## Your goal
When the line with "<div>رامز الشارجي: الناس" comes up, set it down and every later line to the end of the data, exactly and without pictures.

## Stored items
* * * * *
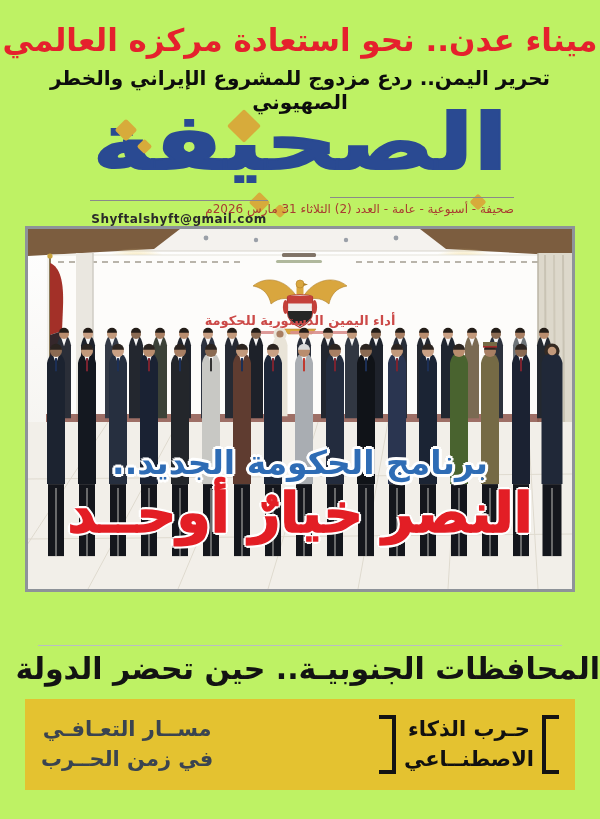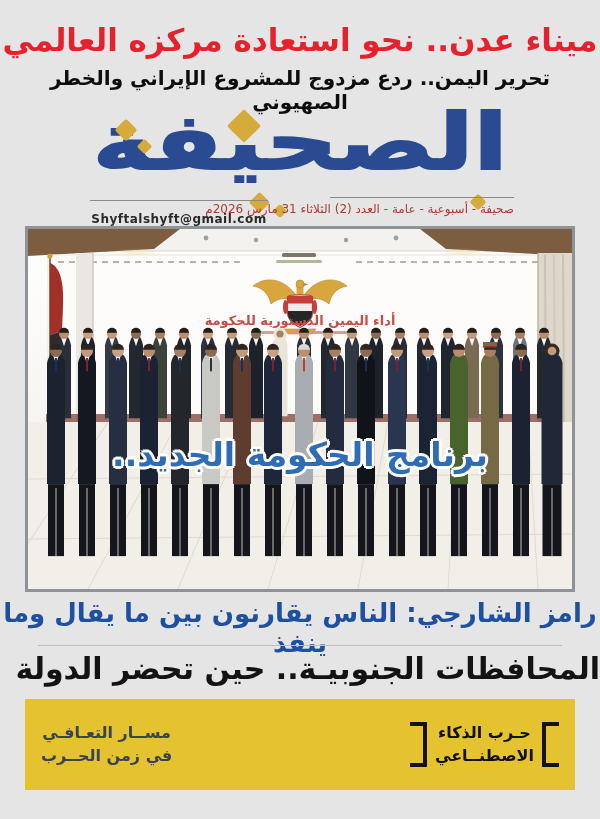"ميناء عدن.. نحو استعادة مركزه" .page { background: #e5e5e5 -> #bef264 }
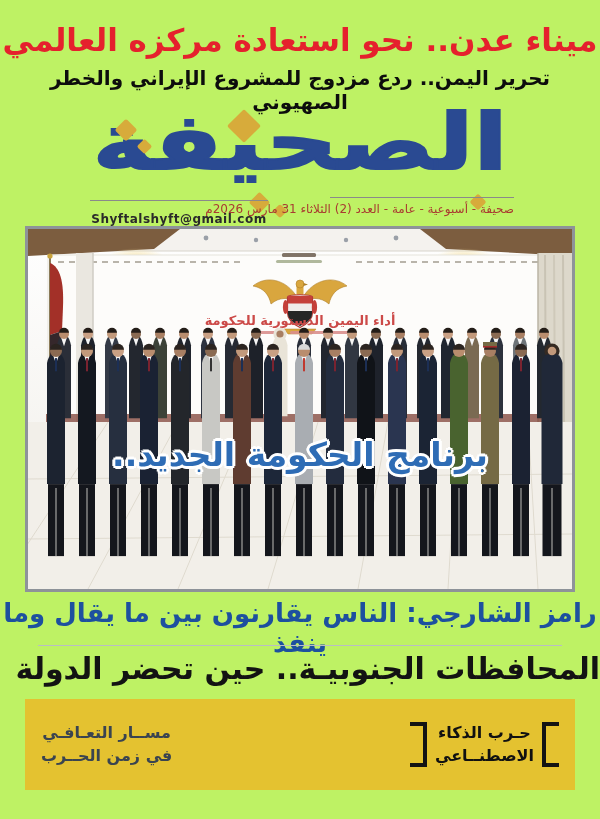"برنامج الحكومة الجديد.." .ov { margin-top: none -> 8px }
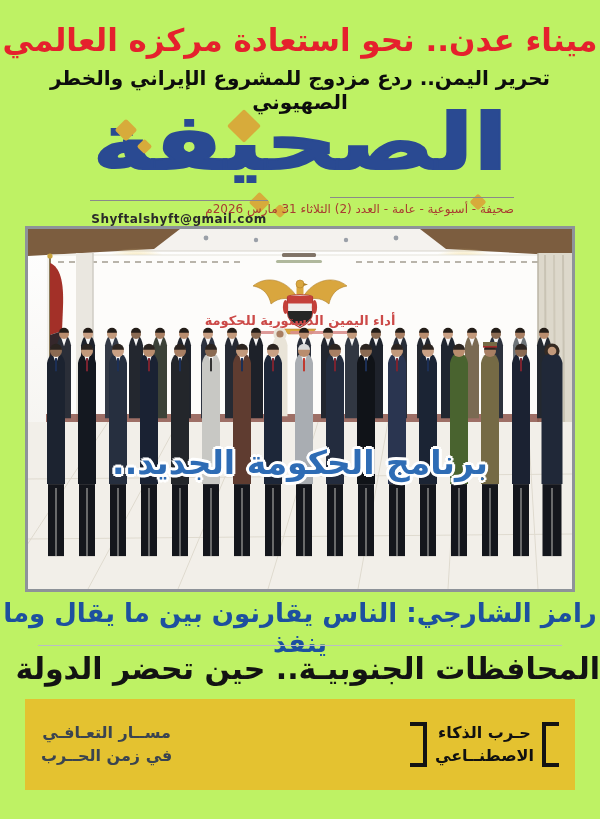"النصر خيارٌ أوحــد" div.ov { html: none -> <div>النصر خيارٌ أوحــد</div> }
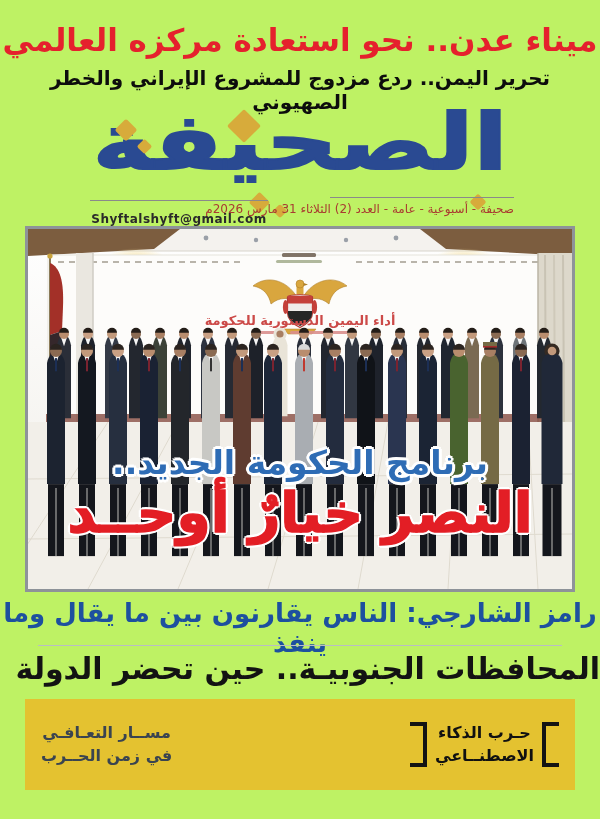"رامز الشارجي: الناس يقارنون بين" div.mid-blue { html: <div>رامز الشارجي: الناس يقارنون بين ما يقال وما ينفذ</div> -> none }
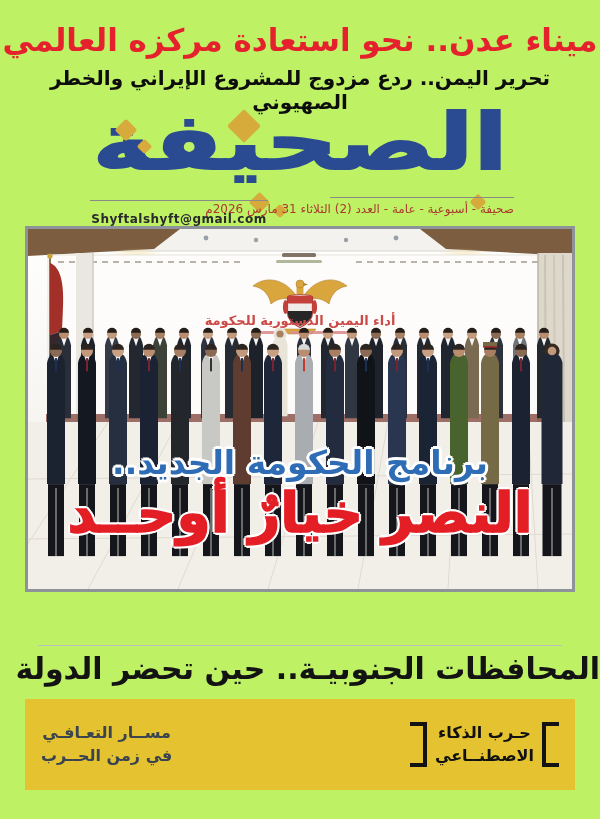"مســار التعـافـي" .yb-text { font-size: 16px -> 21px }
* * * * *
## Task solution
"رامز الشارجي: الناس يقارنون بين" div.mid-blue { html: <div>رامز الشارجي: الناس يقارنون بين ما يقال وما ينفذ</div> -> none }
"مســار التعـافـي" .yb-text { font-size: 16px -> 21px }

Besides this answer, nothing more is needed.